HiVelocity
05-06-2004, 12:26 AM
We get many requests for IRC servers. At this time we do not allow them due to the frequency of DDOS they may cause. Is anyone supporting IRC? If so, what have you done with your network or what are your rules so the IRC server does not adversly affect your network?
Steven
05-06-2004, 12:30 AM
Staminus has been very stable for me
shraz
05-06-2004, 12:46 AM
server4you
I think offers
IRCCo Jeff
05-06-2004, 02:23 AM
I think his questions was "Who offers IRC hosting," not because he's looking for some, but because he's wanting to know more about our leg of the industry.
BLCC offers IRC hosting. Right now filtering is performed by a set of ACLs at our uplinks border. Any attack that makes its way past the ACLs must be null routed. This is sometimes done proactively by the uplink, sometimes we perform the null route from our own route server (slaved into our uplinks routers via an internal AS), and in situations where the entire datacenter is on its knees, calls must be placed to the upstreams of our upstream (Global Crossing, AT&T etc).
Our future plans involve automatic null routing (recently acquired our own globally routable AS :D ) and passive filtering through an Astaro appliance (http://www.astaro.com , about $7k for the license and a total of about $12k if you want an appliance to go with it.)
If you decide to move foward with this, you're looking at putting a lot on the line and you'll be dealing with some decent sized gorillas (although your chances are a bit higher with FOONET as a thing of the past).
Best of luck :)
You can have an IRC server with globaldc.com. Maybe someone from there will respond to your question.
cheers
dats
Chrysalis
05-06-2004, 07:27 PM
I think it requires a good relationship with the upstream provider because if an attack comes in that saturates your total bandwidth then the only way you are going to make it not affect your network is if it's nullrouted or they filter before it hits your datacentre, if you want to be affective minimising downtime I would get some filtering in place with auto nullrouting setup behind it.
Joshua
05-06-2004, 08:32 PM
Jeff - Seems like you gave a pretty detailed explanation of what the poster was looking for :). FDC offers IRC, but they're down at the moment - http://www.webhostingtalk.com/showthread.php?s=&threadid=268915&perpage=15&pagenumber=1 .
-Josh
GetYourHitS
05-06-2004, 11:24 PM
if you want to thrown your hard earned money in the trash or better yet, burn it, go with FDC.
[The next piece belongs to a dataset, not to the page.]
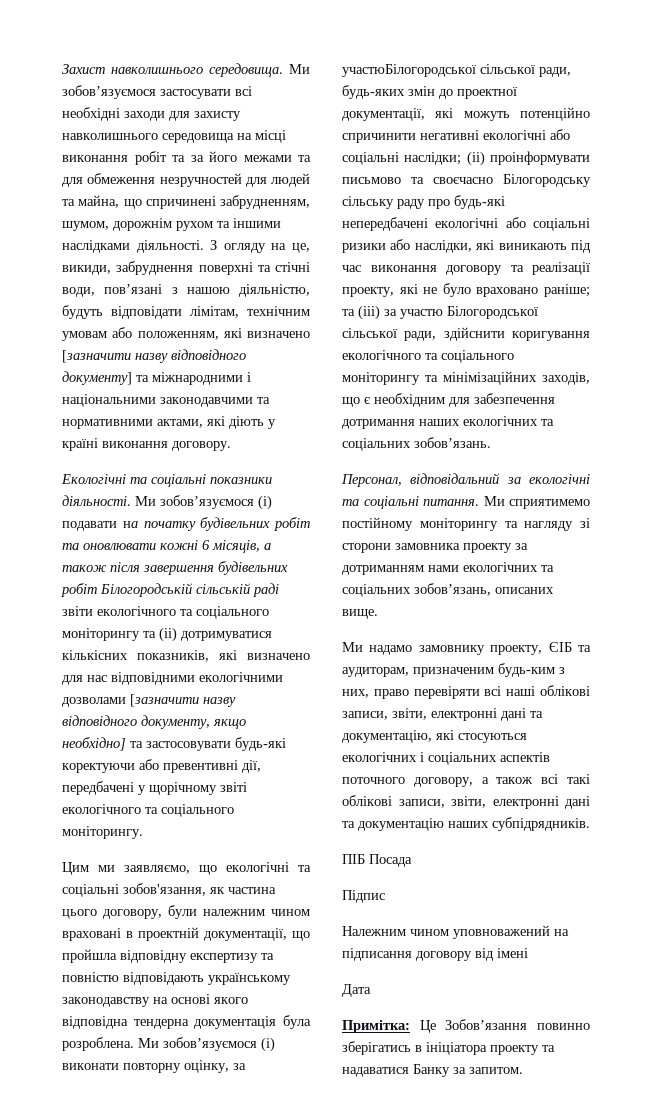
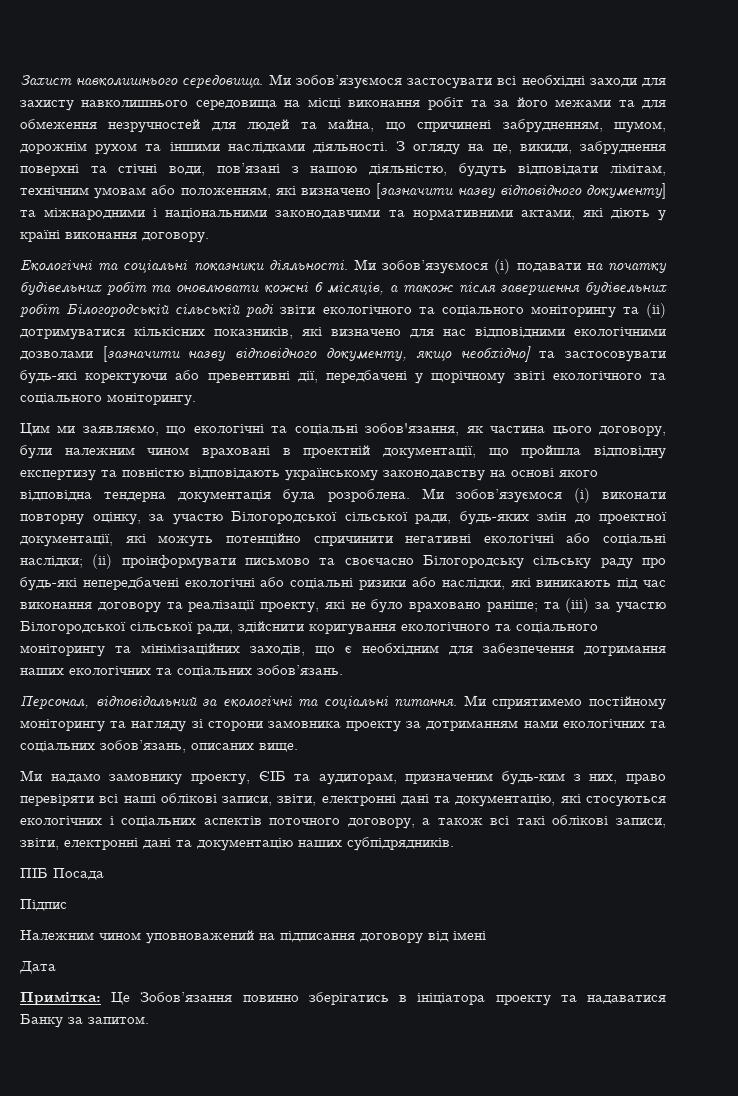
- Ми зобов’язуємося (і) виконати повторну оцінку, за участюБілогородської сільської ради, будь-яких змін до проектної документації, які можуть потенційно спричинити негативні екологічні або соціальні наслідки;
+ Ми зобов’язуємося (і) виконати повторну оцінку, за участю Білогородської сільської ради, будь-яких змін до проектної документації, які можуть потенційно спричинити негативні екологічні або соціальні наслідки;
Not only will you be unhappy in the long run, your customers will start to hate you.
IRCCo Jeff
05-07-2004, 04:41 AM
There is definately an increased risk of irritating your web hosting customers if you decide to support IRC, so you really want to make sure you know what you're doing before you dive in.
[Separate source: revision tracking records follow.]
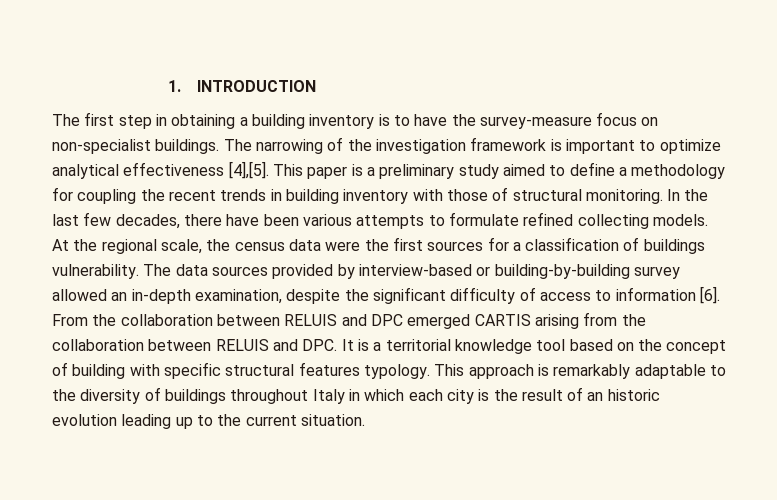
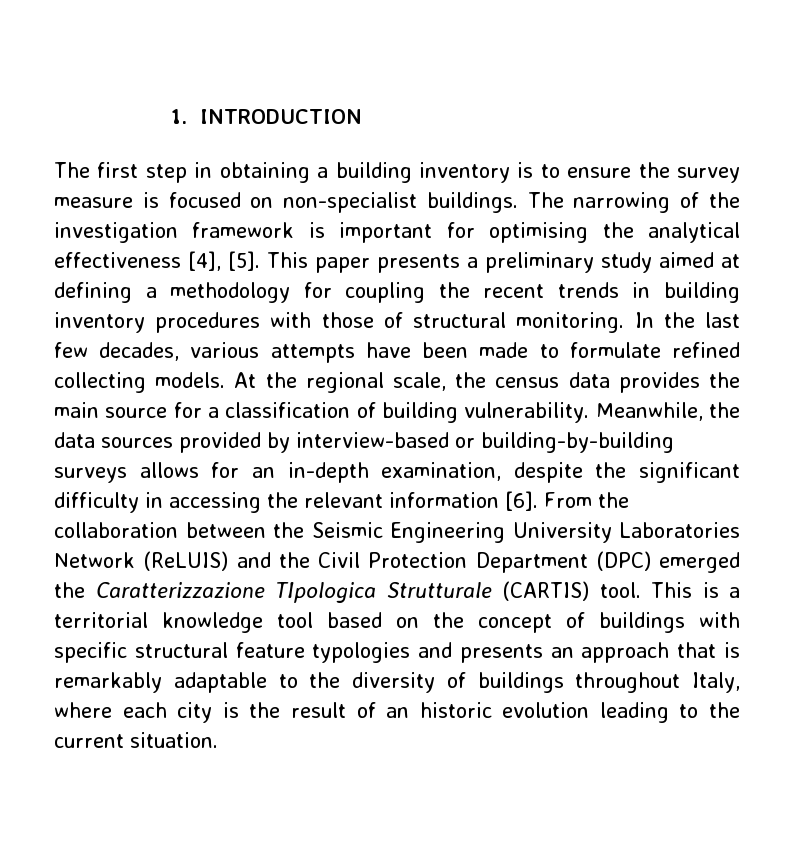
- The first step in obtaining a building inventory is to have the survey-measure focus on non-specialist buildings.
+ The first step in obtaining a building inventory is to ensure the survey measure is focused on non-specialist buildings.
- The narrowing of the investigation framework is important to optimize analytical effectiveness [4],[5].
+ The narrowing of the investigation framework is important for optimising the analytical effectiveness [4], [5].
- This paper is a preliminary study aimed to define a methodology for coupling the recent trends in building inventory with those of structural monitoring.
+ This paper presents a preliminary study aimed at defining a methodology for coupling the recent trends in building inventory procedures with those of structural monitoring.
- In the last few decades, there have been various attempts to formulate refined collecting models.
+ In the last few decades, various attempts have been made to formulate refined collecting models.
- At the regional scale, the census data were the first sources for a classification of buildings vulnerability. The data sources provided by interview-based or building-by-building survey allowed an in-depth examination, despite the significant difficulty of access to information [6].
+ At the regional scale, the census data provides the main source for a classification of building vulnerability. Meanwhile, the data sources provided by interview-based or building-by-building surveys allows for an in-depth examination, despite the significant difficulty in accessing the relevant information [6].
- From the collaboration between RELUIS and DPC emerged CARTIS arising from the collaboration between RELUIS and DPC. It is a territorial knowledge tool based on the concept of building with specific structural features typology. This approach is remarkably adaptable to the diversity of buildings throughout Italy in which each city is the result of an historic evolution leading up to the current situation.
+ From the collaboration between the Seismic Engineering University Laboratories Network (ReLUIS) and the Civil Protection Department (DPC) emerged the Caratterizzazione TIpologica Strutturale (CARTIS) tool. This is a territorial knowledge tool based on the concept of buildings with specific structural feature typologies and presents an approach that is remarkably adaptable to the diversity of buildings throughout Italy, where each city is the result of an historic evolution leading to the current situation.

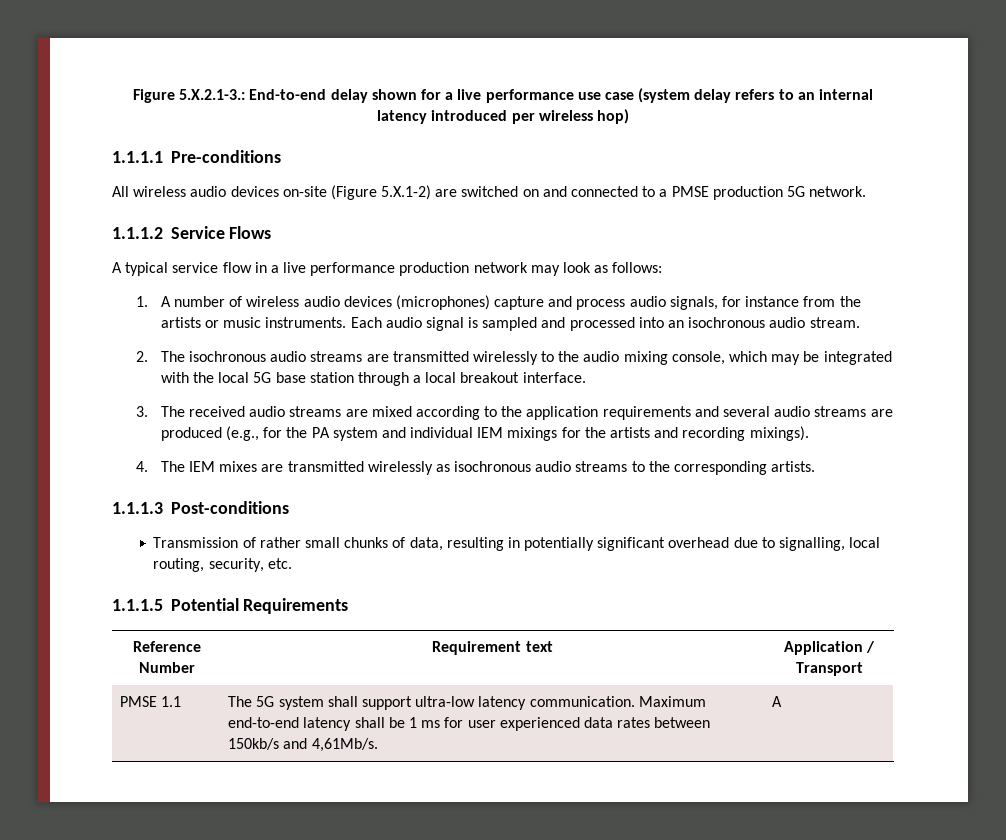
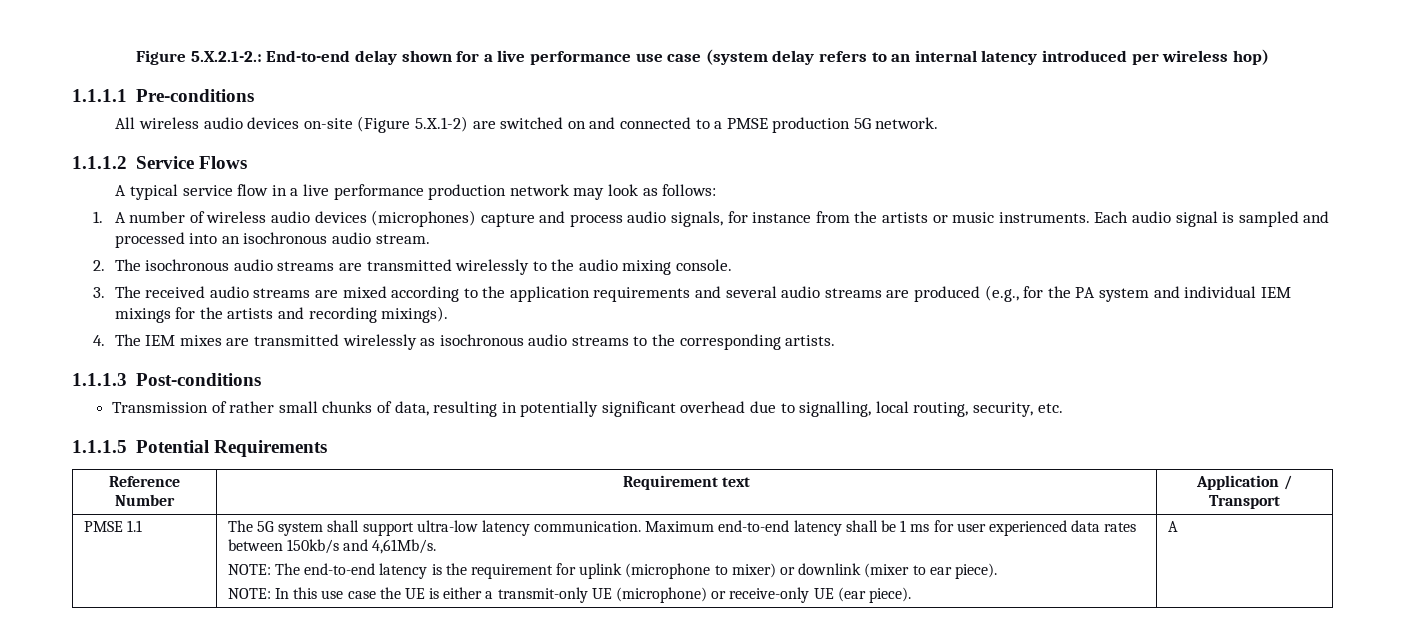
- Figure 5.X.2.1-3.: End-to-end delay shown for a live performance use case (system delay refers to an internal latency introduced per wireless hop)
+ Figure 5.X.2.1-2.: End-to-end delay shown for a live performance use case (system delay refers to an internal latency introduced per wireless hop)
- 2. The isochronous audio streams are transmitted wirelessly to the audio mixing console, which may be integrated with the local 5G base station through a local breakout interface.
+ 2. The isochronous audio streams are transmitted wirelessly to the audio mixing console.
+ NOTE: The end-to-end latency is the requirement for uplink (microphone to mixer) or downlink (mixer to ear piece).
+ NOTE: In this use case the UE is either a transmit-only UE (microphone) or receive-only UE (ear piece).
if you want to be affective minimising downtime I would get some filtering in place with auto nullrouting setup behind it.
Not to be picky, but I would actually go with auto-null routing at the edge and put the filter appliance behind it ;) . To implement these solutions, you'll be hard pressed to find a router and appliance for less than $10k at the very least. (for single homed routing you can use a PC with GE interfaces and an open source program like GNU Zebra, http://www.zebra.org). This does not include the cost of bandwidth, labor, and lost business as a result of potentially reduced stability.
bigfoo
05-07-2004, 12:45 PM
The only appliances i've seen that really protect against dos attacks are in the 50-100K range.. I'd be interested in checking one out that is in a lower price range (as long as it's an in-line device)
Also, never put irc servers on the same network as web servers :) bad bad bad idea.
LoganNZ
05-07-2004, 04:51 PM
Well , all i know is that IRC providers who provide IRCD's etc get DOS'd alot , ie pyroshells.com
:|
IRCCo Jeff
05-08-2004, 12:21 AM
Originally posted by bigfoo
The only appliances i've seen that really protect against dos attacks are in the 50-100K range.. I'd be interested in checking one out that is in a lower price range (as long as it's an in-line device)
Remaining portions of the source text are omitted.